REQUIRED WORK
Could you copy out all the lines in the material below where the word "body" occurs?

--------------------------------------------------

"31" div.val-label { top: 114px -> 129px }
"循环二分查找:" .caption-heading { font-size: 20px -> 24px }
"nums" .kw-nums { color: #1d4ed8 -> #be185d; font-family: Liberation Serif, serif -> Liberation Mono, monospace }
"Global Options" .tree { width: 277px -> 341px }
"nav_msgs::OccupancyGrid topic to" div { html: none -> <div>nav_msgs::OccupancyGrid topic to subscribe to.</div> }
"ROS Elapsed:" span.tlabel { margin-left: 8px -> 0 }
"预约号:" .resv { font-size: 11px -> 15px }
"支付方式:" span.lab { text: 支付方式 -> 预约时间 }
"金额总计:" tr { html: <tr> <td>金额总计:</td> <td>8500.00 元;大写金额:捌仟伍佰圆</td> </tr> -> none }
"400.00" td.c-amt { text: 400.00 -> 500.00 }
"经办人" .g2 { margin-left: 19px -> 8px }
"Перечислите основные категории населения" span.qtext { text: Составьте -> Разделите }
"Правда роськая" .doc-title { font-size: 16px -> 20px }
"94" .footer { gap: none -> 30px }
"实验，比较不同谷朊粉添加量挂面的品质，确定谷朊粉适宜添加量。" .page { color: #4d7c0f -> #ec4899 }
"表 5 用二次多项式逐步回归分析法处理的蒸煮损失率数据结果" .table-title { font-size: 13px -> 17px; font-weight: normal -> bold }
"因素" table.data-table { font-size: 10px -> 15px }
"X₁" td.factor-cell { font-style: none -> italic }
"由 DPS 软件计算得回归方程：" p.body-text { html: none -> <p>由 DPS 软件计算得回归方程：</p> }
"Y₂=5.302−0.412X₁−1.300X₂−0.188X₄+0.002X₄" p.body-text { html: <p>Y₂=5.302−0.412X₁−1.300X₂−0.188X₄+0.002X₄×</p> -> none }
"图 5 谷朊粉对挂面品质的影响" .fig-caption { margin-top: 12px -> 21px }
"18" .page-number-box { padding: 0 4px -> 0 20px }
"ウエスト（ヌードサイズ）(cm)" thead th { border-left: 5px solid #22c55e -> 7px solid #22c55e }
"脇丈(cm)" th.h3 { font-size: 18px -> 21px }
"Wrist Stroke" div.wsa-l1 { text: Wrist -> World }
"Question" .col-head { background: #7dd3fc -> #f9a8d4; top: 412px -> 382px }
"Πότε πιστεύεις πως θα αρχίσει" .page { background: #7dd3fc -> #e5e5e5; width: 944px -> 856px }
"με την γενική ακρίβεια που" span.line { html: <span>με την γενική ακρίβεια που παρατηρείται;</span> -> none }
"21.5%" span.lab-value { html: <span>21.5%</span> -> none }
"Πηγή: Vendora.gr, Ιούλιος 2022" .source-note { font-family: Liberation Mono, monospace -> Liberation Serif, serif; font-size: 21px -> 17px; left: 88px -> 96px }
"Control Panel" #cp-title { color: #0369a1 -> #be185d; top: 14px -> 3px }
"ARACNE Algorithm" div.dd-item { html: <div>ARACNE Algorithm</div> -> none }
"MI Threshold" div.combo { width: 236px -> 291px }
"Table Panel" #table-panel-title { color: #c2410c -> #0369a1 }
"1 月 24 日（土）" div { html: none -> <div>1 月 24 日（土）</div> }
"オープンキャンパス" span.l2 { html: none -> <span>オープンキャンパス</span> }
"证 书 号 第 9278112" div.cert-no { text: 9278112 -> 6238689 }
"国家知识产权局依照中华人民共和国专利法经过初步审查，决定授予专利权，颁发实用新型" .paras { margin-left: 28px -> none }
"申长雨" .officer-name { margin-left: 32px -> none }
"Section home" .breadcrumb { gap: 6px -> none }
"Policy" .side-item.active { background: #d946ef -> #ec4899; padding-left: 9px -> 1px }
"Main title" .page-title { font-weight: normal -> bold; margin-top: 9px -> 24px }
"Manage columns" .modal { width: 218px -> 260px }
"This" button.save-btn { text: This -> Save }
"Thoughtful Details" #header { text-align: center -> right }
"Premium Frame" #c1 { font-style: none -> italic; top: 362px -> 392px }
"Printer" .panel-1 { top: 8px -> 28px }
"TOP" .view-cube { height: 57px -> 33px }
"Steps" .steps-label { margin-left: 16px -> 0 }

--------------------------------------------------

YOUR SOLUTION
"由 DPS 软件计算得回归方程：" p.body-text { html: none -> <p>由 DPS 软件计算得回归方程：</p> }
"Y₂=5.302−0.412X₁−1.300X₂−0.188X₄+0.002X₄" p.body-text { html: <p>Y₂=5.302−0.412X₁−1.300X₂−0.188X₄+0.002X₄×</p> -> none }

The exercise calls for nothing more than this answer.